Engine	Order=10	Order=15
Intel IPP (Rosetta)	23 μs	3 ms
Intel MKL (Rosetta)	23 μs	2.9 ms
Apple vDSP (Native)	20 μs	2.5 ms
Apple vDSP (Rosetta)	27 μs	3.5 ms
FFTW 3.3.9 (Native)	18 μs	2.6 ms
FFTW 3.3.9 (Rosetta)	29 μs	3.1 ms
JUCE Fallback (Native)	127 μs	26 ms
JUCE Fallback (Rosetta)	194 μs	35 ms

Some notes:

YMMV. This benchmark is only on my own device, as well as not being super-precise (just eyeballed the values from the app). So also feel free to run the benchmark on your devices and add your results.
JUCE requires small modifications to support IPP on platforms other than windows (included in the change). Also JUCE’s compilation breaks if enabling both MKL and FFTW (fix included in change)
To use FFTW one needs (other than installing it) to set run-time dynamic library paths to find it (LD_LIBRARY_PATH=/opt/homebrew/Cellar/fftw/3.3.9_1/lib:/usr/local/homebrew/Cellar/fftw/3.3.9_1/lib in my case)

yairadix · December 12, 2021, 2:14pm

Here’s results on a release build and there’s a huge difference apparently.
Seems that in debug most of the time spent in the benchmarks was actually in the JUCE stuff around the optimized FFT backend stuff.

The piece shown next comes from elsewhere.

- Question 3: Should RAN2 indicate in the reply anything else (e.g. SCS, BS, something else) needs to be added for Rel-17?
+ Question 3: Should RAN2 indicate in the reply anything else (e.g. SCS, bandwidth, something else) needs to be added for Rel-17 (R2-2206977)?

This significantly changes the results!

Intel IPP is faster than Apple’s vDSP even with Apple’s running in a native process and Intel’s in Rosetta
And IPP is indeed faster than MKL
JUCE’s fallback FFT is only 4x slower than Intel’s implementation

Engine	ARM 2^10	Rosetta 2^10	ARM 2^15	Rosetta 2^15
Intel IPP	-	8 μs	-	0.9 ms
Intel MKL	-	8 μs	-	1.1 ms
Apple vDSP	9 μs	12 μs	0.9 ms	1.6 ms
PFFFT	5 μs	9 μs	0.5 ms	1.0 ms
JUCE Fallback	13 μs	20 μs	3.6 ms	4.2 ms

gustav-scholda · December 12, 2021, 5:59pm

It is definitely interesting to benchmark FFT libraries but in my experience that’s by far not the bottleneck when writing algorithms for spectral processing. For example a fast way to calculate atan2 would bring more gain, just my two cents

yairadix · December 13, 2021, 10:26am

Well, I know of at least one accomplished plugin where it takes a significant enough part of the CPU usage to make the native ARM version slower than the Rosetta one. And also the Rosetta version slows down significantly when using vDSP instead of IPP.

To make matters worse, the gaps seem even bigger when doing multi-core processing. IPP benefits from it, and vDSP not really.

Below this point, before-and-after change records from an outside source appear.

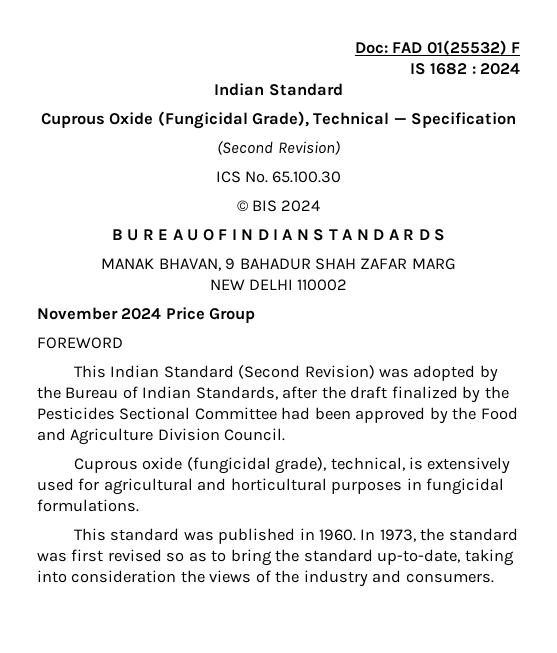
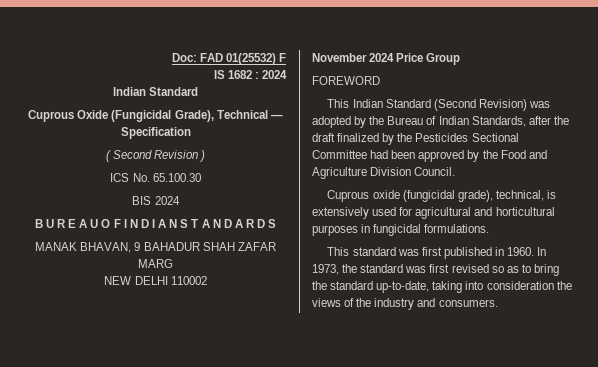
  Cuprous Oxide (Fungicidal Grade), Technical — Specification
- (Second Revision)
+ ( Second Revision )
- © BIS 2024
+ BIS 2024
- This standard was published in 1960.
+ This standard was first published in 1960.

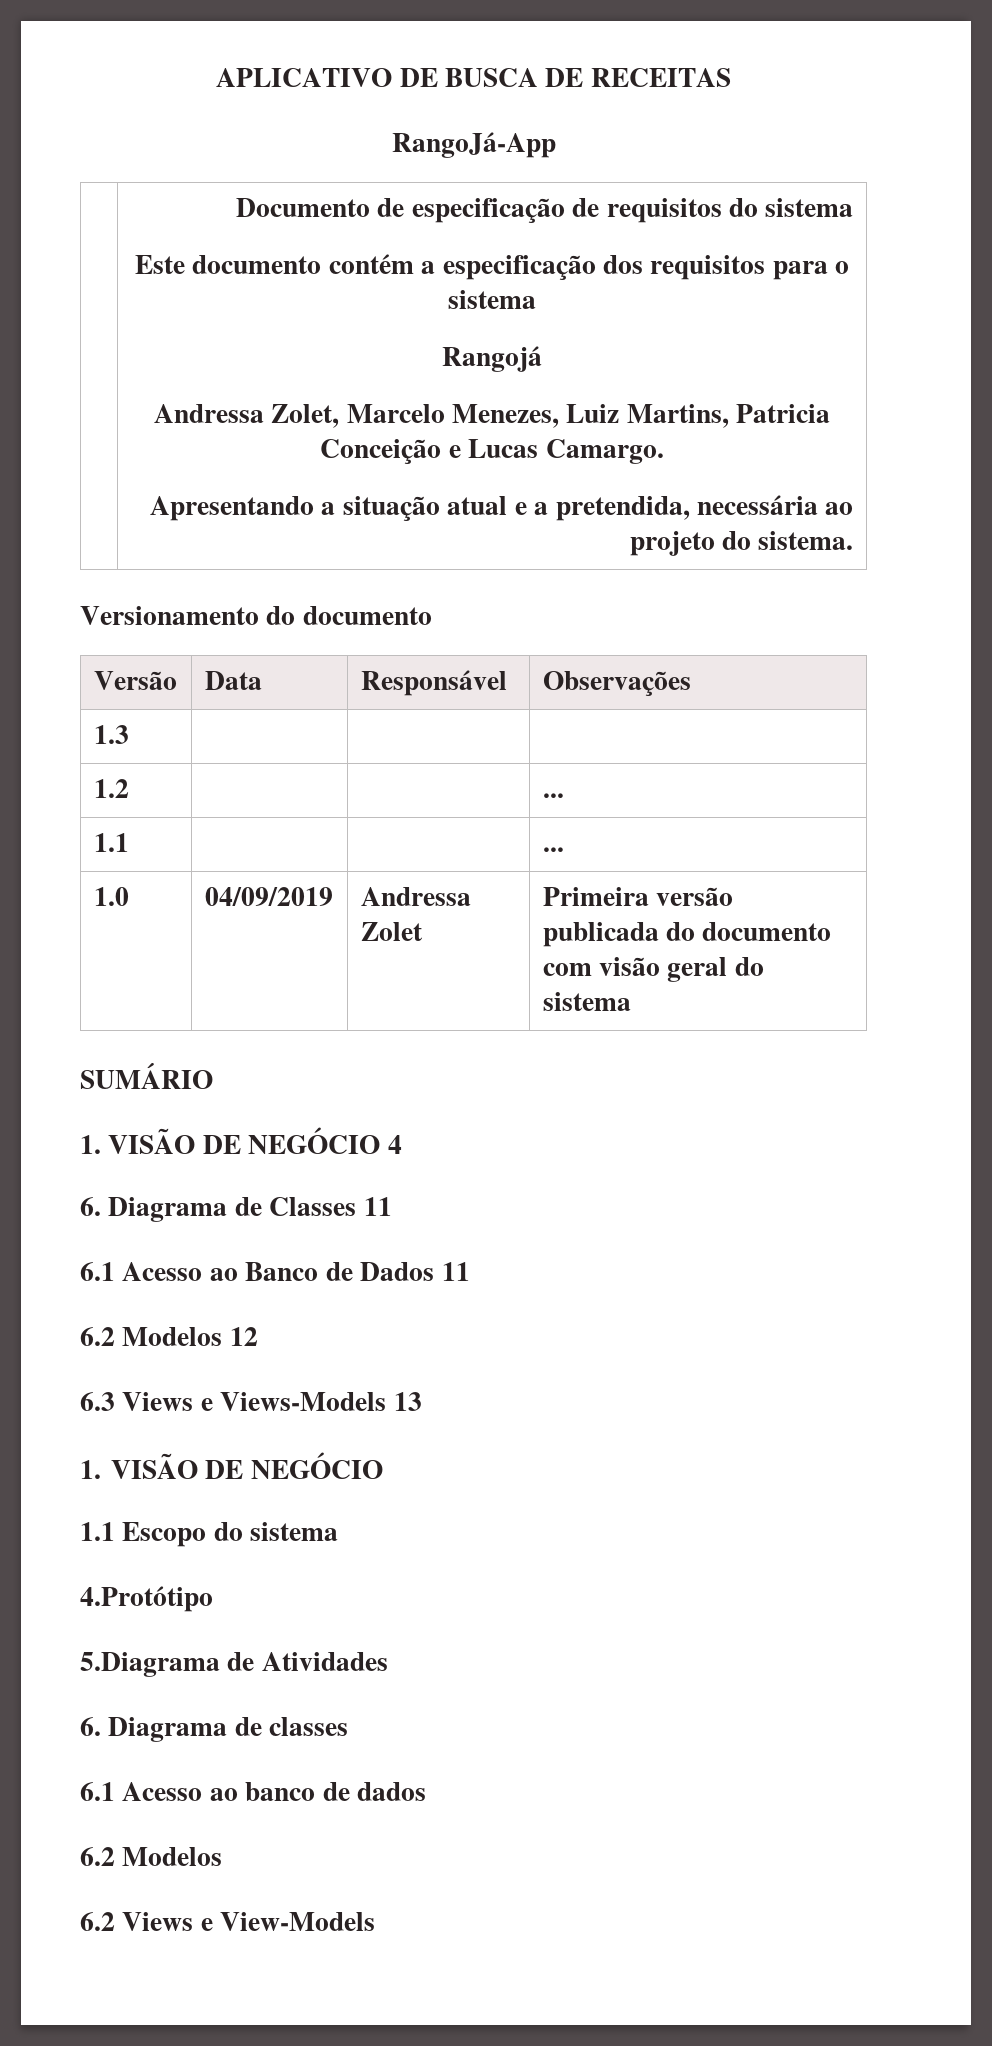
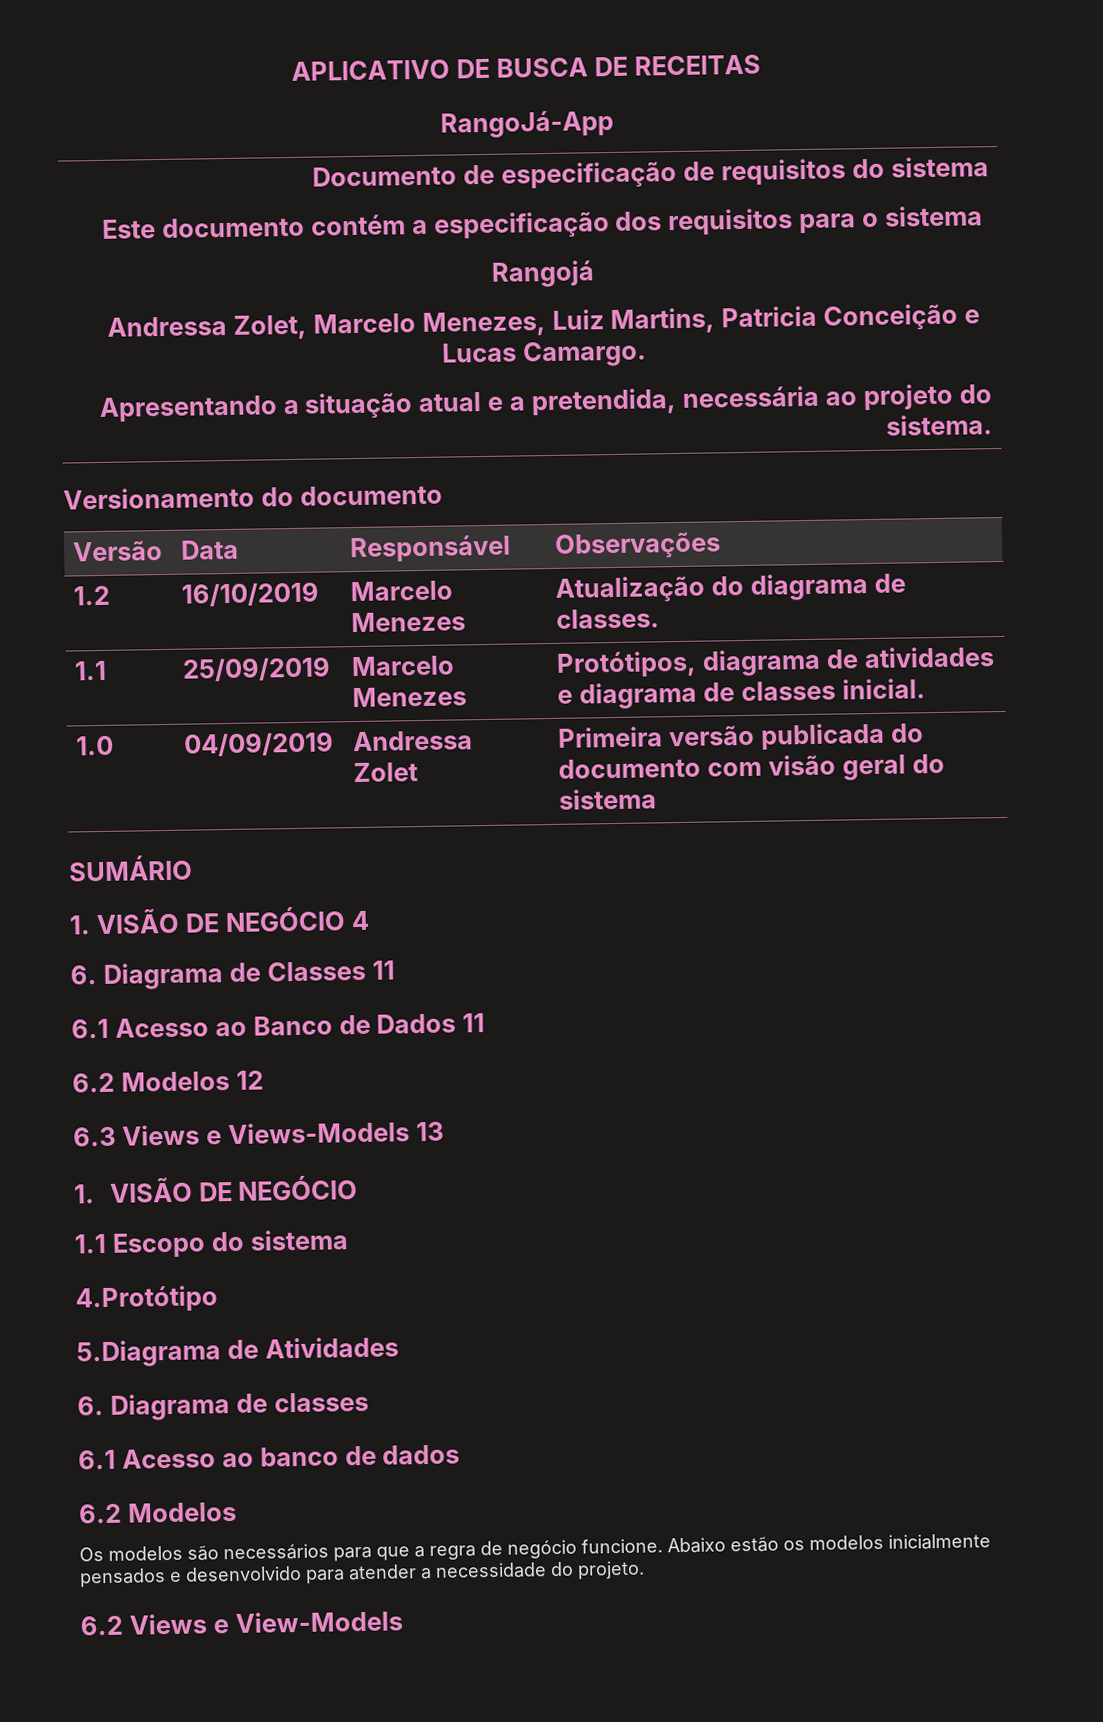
- 1.3 | | |
- 1.2 | | | ...
- 1.1 | | | ...
+ 1.2 | 16/10/2019 | Marcelo Menezes | Atualização do diagrama de classes.
+ 1.1 | 25/09/2019 | Marcelo Menezes | Protótipos, diagrama de atividades e diagrama de classes inicial.
+ Os modelos são necessários para que a regra de negócio funcione. Abaixo estão os modelos inicialmente pensados e desenvolvido para atender a necessidade do projeto.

yairadix · December 13, 2021, 12:30pm

Apple has a new API for FFT, now claiming:

Where possible, use discrete Fourier transforms (DFTs) instead of fast Fourier transforms (FFTs). DFTs provide a convenient API that offers greater flexibility over the number of elements the routines transform. vDSP’s DFT routines switch to FFT wherever possible.

Using that one indeed seems a bit faster. (available for the benchmarked transform in our fft-bench branch)
Unfortunately it only seems to support up to order 13
On native ARM it performs order 13 in 0.14ms rather than 0.24ms for the one currently in main JUCE.

PluginPenguin · December 13, 2021, 2:13pm

Interesting finding. But where did you find the information that the maximum supported order is 13?

yairadix · December 13, 2021, 2:14pm

From trying to use it and seeing that it returns nullptr instead of creating the context.

yairadix · December 15, 2021, 3:04pm

Have now added support for PFFFT in our fft-bench branch, to use it one needs to set JUCE_USE_PFFFT=1 and add the include path and the pffft sources to their project (I didn’t vendor it)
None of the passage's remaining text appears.